WORK REQUEST :: Bring together all lines of the material below that contain the string "acordó".
[[ INFORMATION open ]]
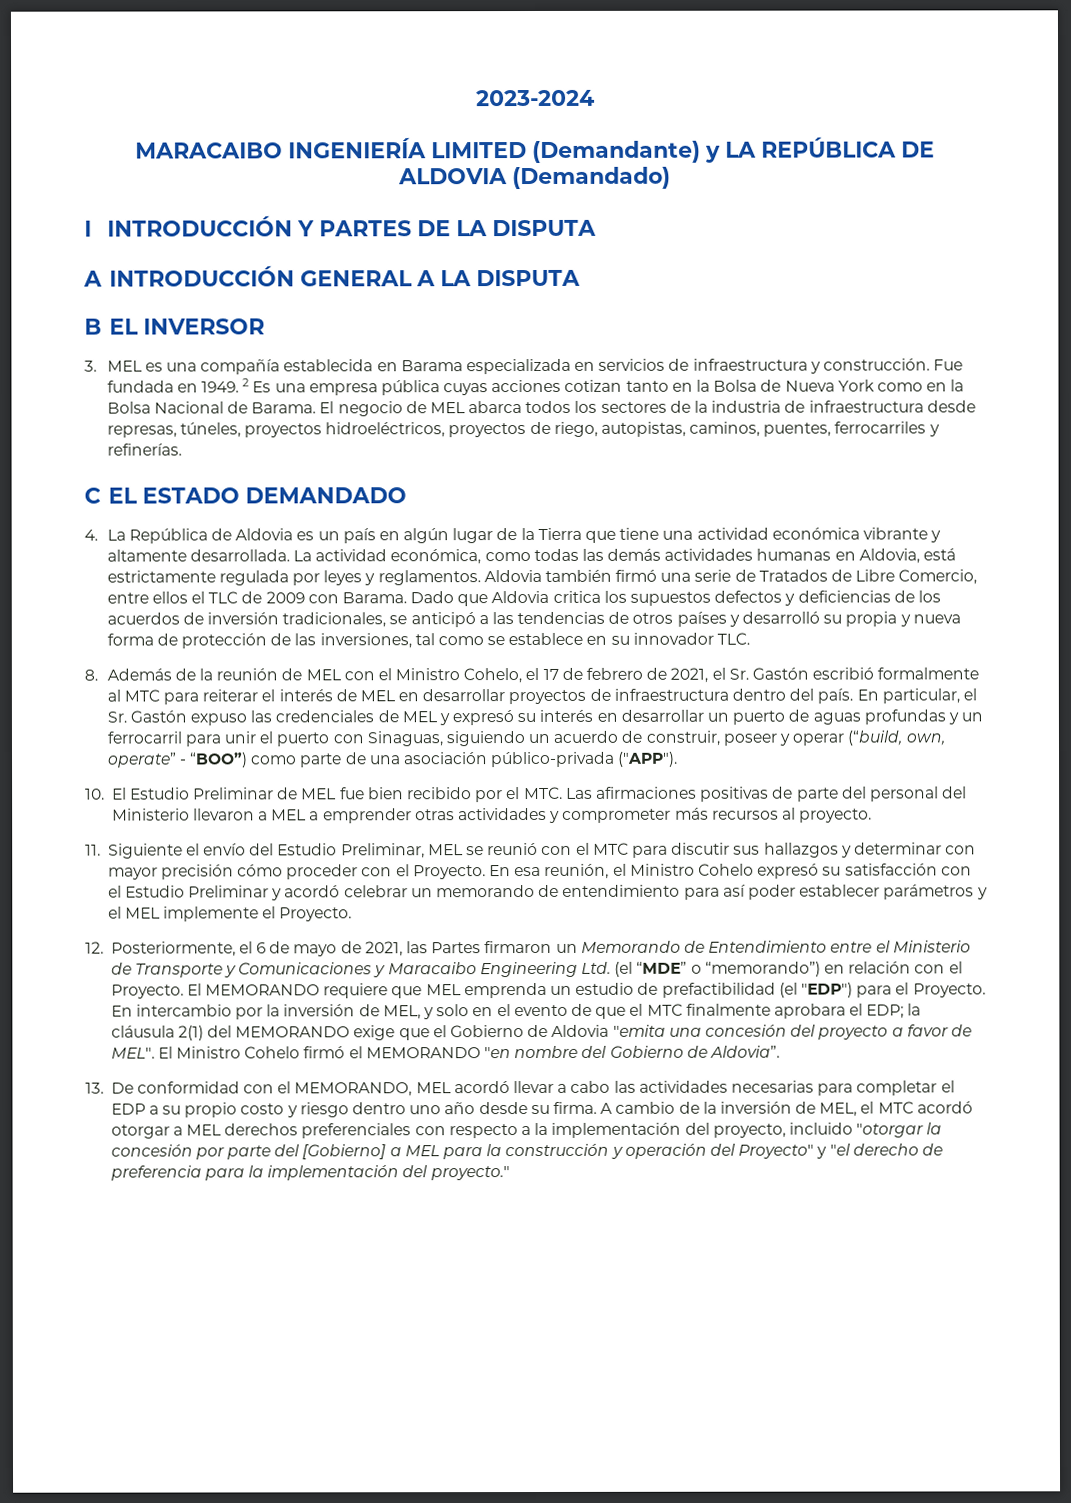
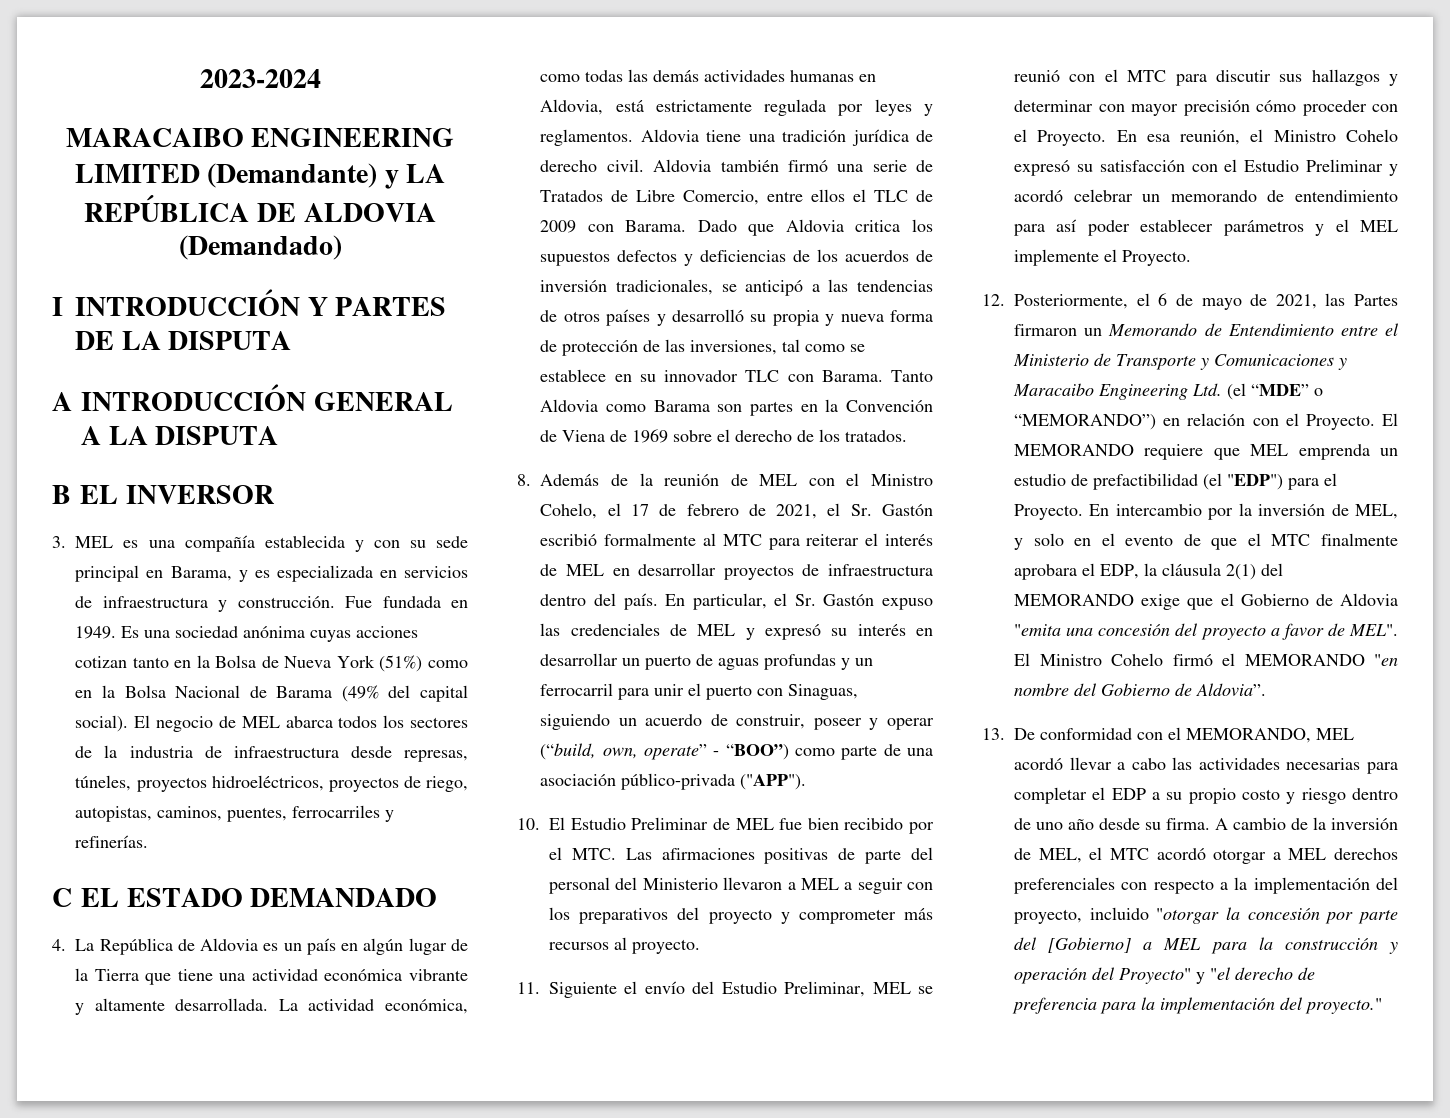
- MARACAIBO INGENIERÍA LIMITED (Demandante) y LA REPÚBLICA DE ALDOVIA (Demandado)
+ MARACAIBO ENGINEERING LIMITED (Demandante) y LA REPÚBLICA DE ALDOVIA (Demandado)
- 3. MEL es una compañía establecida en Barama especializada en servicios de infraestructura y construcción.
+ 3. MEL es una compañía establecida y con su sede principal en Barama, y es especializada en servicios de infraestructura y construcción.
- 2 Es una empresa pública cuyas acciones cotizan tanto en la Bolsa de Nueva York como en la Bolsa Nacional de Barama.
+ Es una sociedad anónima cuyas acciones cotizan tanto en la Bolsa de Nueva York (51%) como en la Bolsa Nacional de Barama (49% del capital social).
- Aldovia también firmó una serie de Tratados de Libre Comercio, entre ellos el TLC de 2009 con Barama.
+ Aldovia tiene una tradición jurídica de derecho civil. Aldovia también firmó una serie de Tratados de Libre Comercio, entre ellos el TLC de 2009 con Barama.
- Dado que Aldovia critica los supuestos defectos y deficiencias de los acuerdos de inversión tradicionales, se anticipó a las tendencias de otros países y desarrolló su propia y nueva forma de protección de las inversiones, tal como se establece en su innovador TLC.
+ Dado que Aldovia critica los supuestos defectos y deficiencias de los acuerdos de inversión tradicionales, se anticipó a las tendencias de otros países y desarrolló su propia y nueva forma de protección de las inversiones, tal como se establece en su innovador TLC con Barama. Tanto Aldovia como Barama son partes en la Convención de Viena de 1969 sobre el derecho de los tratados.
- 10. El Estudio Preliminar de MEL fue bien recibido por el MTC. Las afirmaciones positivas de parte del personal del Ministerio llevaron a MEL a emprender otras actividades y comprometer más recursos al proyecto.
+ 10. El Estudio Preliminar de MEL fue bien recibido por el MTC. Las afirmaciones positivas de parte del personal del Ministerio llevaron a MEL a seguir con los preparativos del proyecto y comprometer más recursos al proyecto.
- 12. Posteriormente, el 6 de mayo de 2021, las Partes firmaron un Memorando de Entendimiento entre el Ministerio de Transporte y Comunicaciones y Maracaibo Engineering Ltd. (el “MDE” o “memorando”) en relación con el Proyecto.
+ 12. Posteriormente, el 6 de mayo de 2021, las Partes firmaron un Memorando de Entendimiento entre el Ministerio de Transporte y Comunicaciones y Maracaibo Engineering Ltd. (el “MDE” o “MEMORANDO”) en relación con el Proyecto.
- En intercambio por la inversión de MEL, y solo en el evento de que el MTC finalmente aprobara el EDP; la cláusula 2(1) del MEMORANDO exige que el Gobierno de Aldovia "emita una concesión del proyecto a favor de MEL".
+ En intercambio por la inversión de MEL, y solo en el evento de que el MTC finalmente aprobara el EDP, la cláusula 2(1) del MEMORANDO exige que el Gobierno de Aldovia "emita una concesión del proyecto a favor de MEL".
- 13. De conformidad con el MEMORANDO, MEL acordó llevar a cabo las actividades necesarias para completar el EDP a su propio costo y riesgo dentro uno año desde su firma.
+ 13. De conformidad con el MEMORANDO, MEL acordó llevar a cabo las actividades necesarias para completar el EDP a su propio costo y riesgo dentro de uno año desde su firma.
[[ INFORMATION closed ]]
REPLY ::
- 13. De conformidad con el MEMORANDO, MEL acordó llevar a cabo las actividades necesarias para completar el EDP a su propio costo y riesgo dentro uno año desde su firma.
+ 13. De conformidad con el MEMORANDO, MEL acordó llevar a cabo las actividades necesarias para completar el EDP a su propio costo y riesgo dentro de uno año desde su firma.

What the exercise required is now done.